#### Supplied data

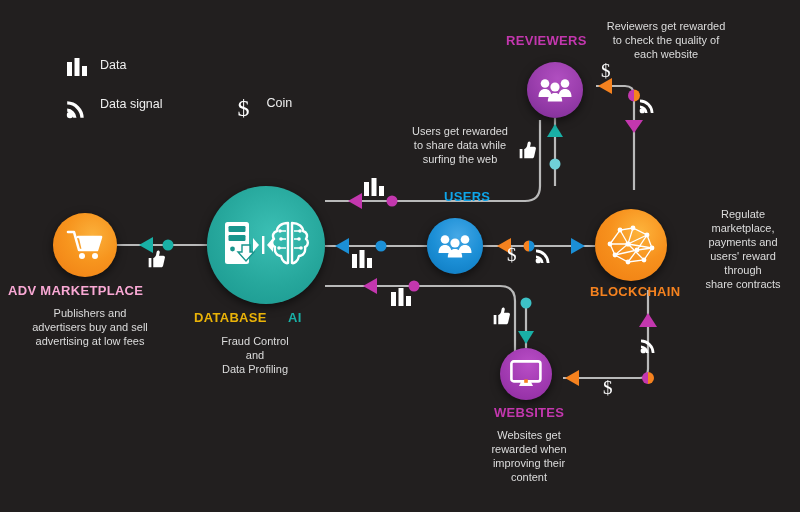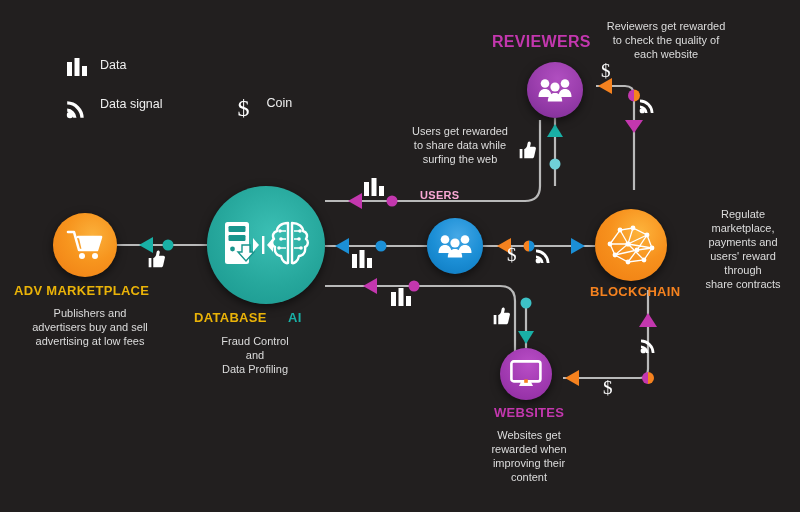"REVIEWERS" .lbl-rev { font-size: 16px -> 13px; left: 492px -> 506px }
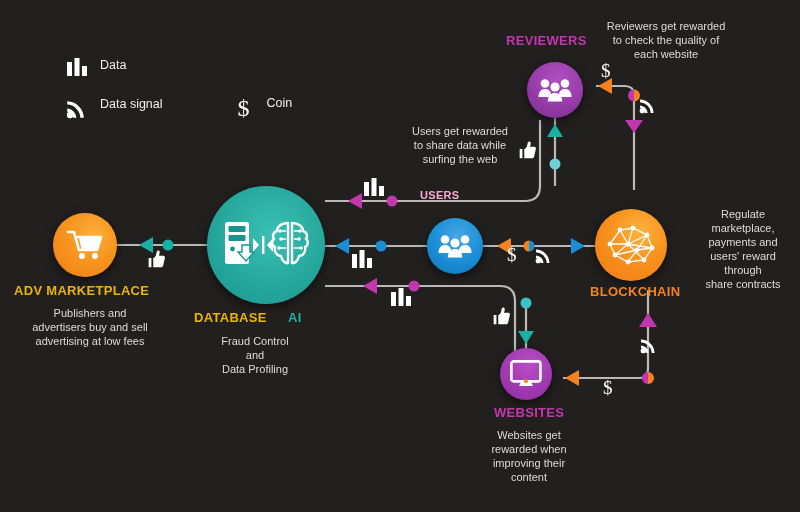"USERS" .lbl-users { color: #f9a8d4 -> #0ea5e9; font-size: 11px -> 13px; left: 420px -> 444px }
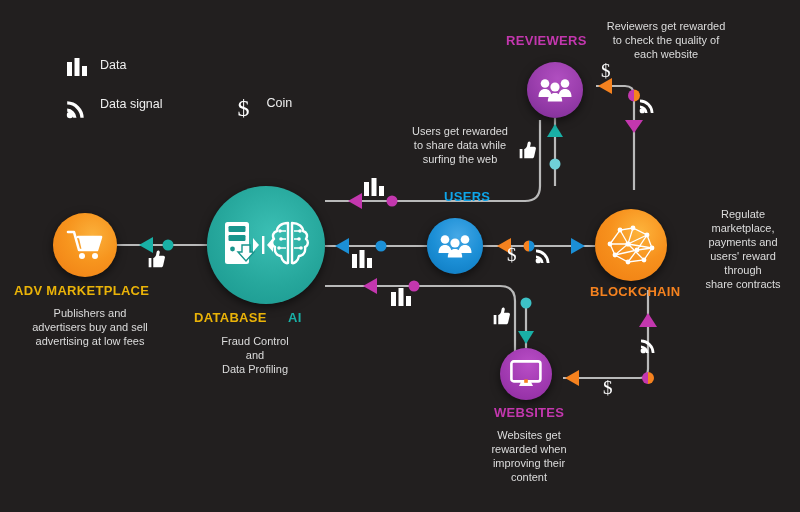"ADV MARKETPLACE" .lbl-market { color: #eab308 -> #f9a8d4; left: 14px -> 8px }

==

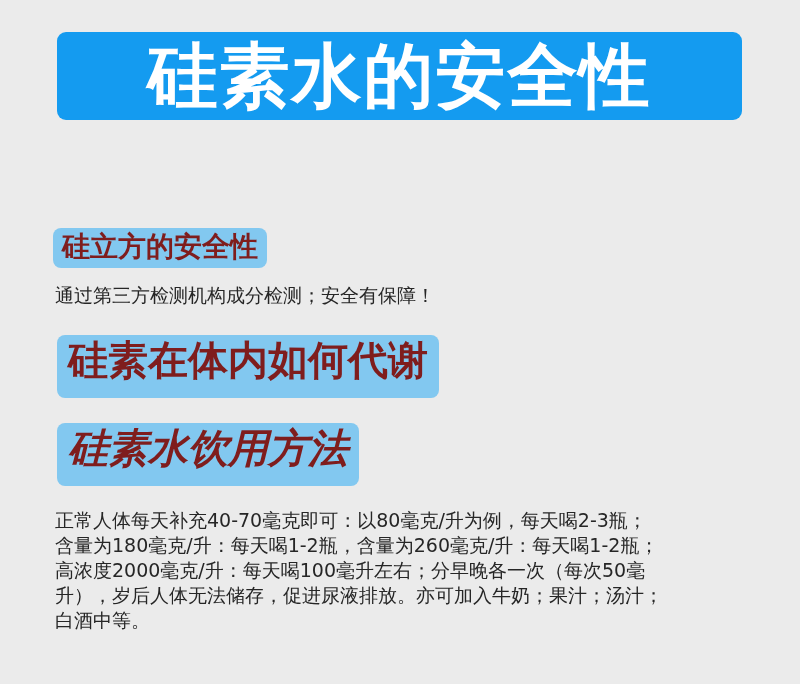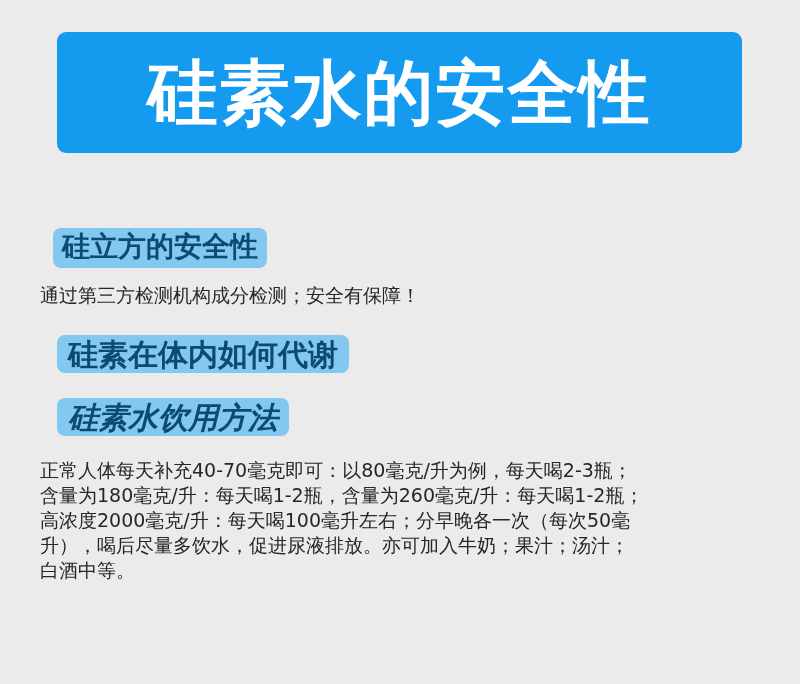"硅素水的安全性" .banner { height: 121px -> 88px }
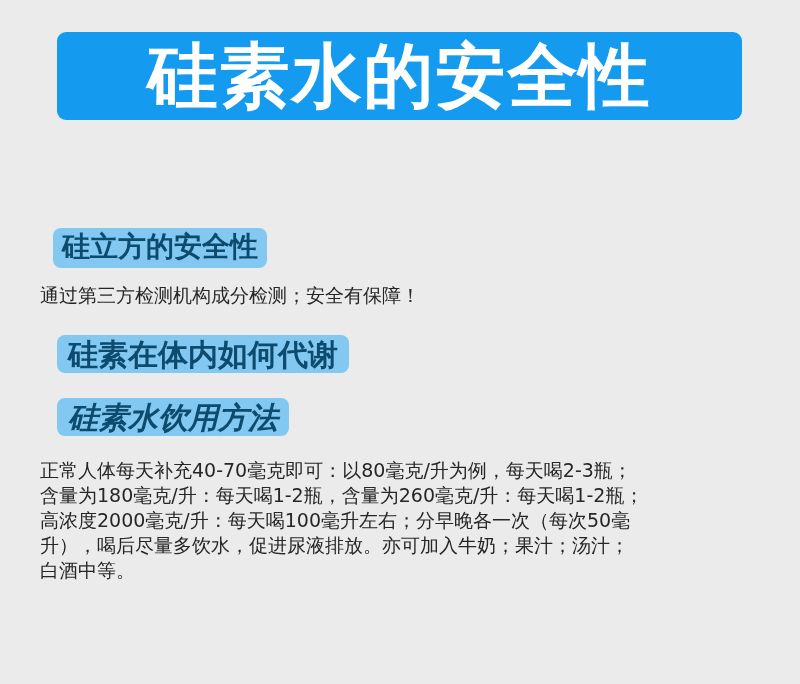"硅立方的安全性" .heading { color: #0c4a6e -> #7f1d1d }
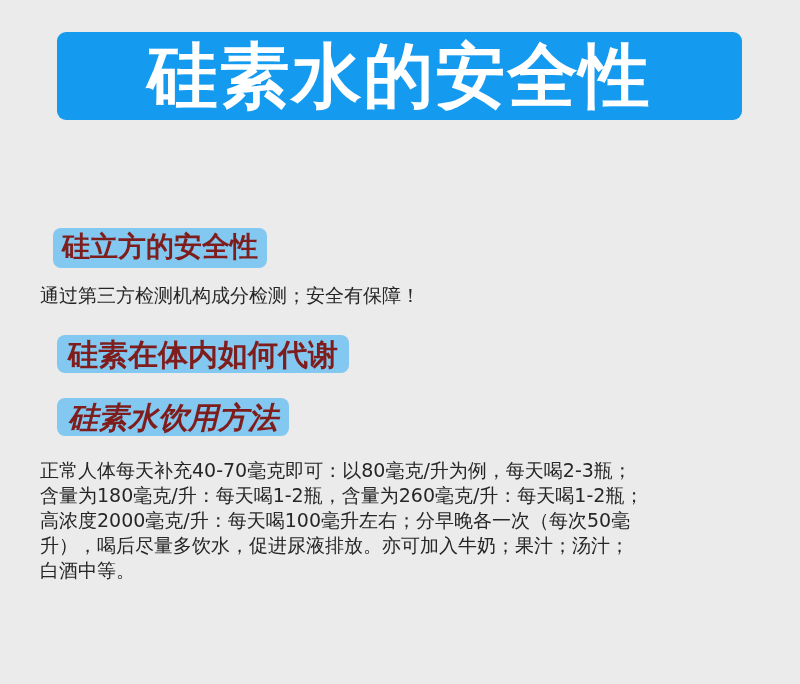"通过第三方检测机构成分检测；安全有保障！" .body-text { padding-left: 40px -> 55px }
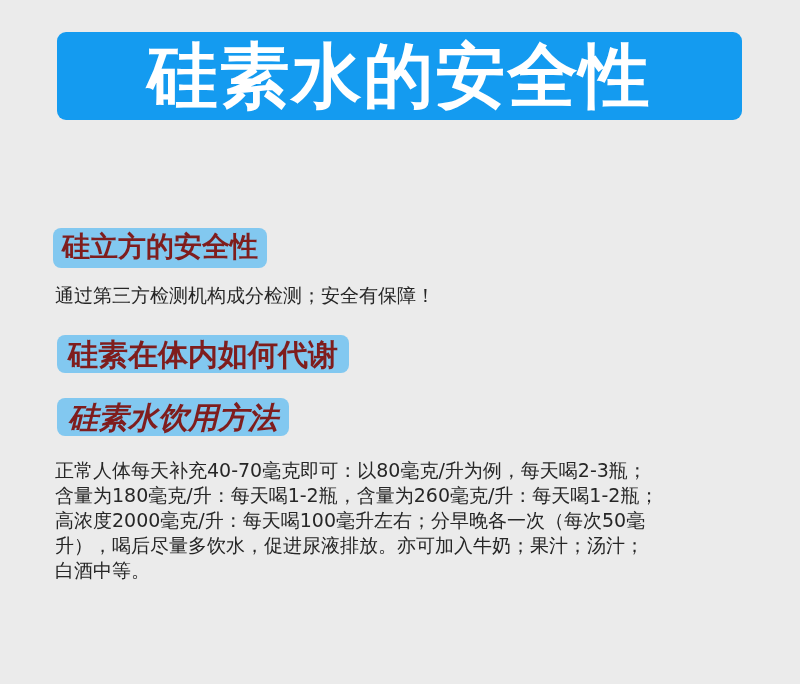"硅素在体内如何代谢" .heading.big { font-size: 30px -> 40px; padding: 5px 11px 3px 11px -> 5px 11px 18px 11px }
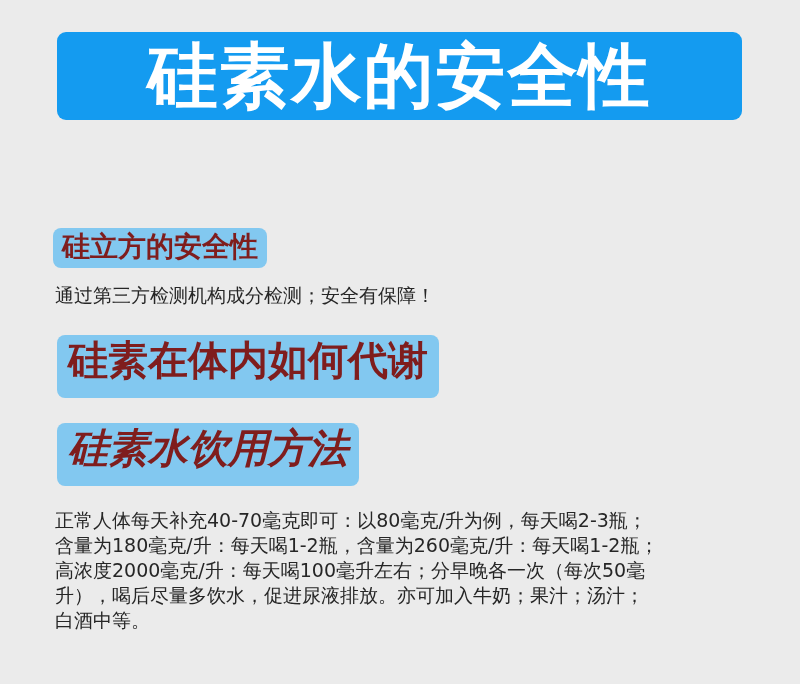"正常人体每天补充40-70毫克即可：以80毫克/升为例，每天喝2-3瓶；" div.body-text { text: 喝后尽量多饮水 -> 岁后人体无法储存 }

#### Task instructions
What you need to produce is an exact copy of the entries above, limited to the lines from the one with "color: #0c4a6e ->" up to and including the one with "text: 喝后尽量多饮水 ->", without pictures.

#### Task solution
"硅立方的安全性" .heading { color: #0c4a6e -> #7f1d1d }
"通过第三方检测机构成分检测；安全有保障！" .body-text { padding-left: 40px -> 55px }
"硅素在体内如何代谢" .heading.big { font-size: 30px -> 40px; padding: 5px 11px 3px 11px -> 5px 11px 18px 11px }
"正常人体每天补充40-70毫克即可：以80毫克/升为例，每天喝2-3瓶；" div.body-text { text: 喝后尽量多饮水 -> 岁后人体无法储存 }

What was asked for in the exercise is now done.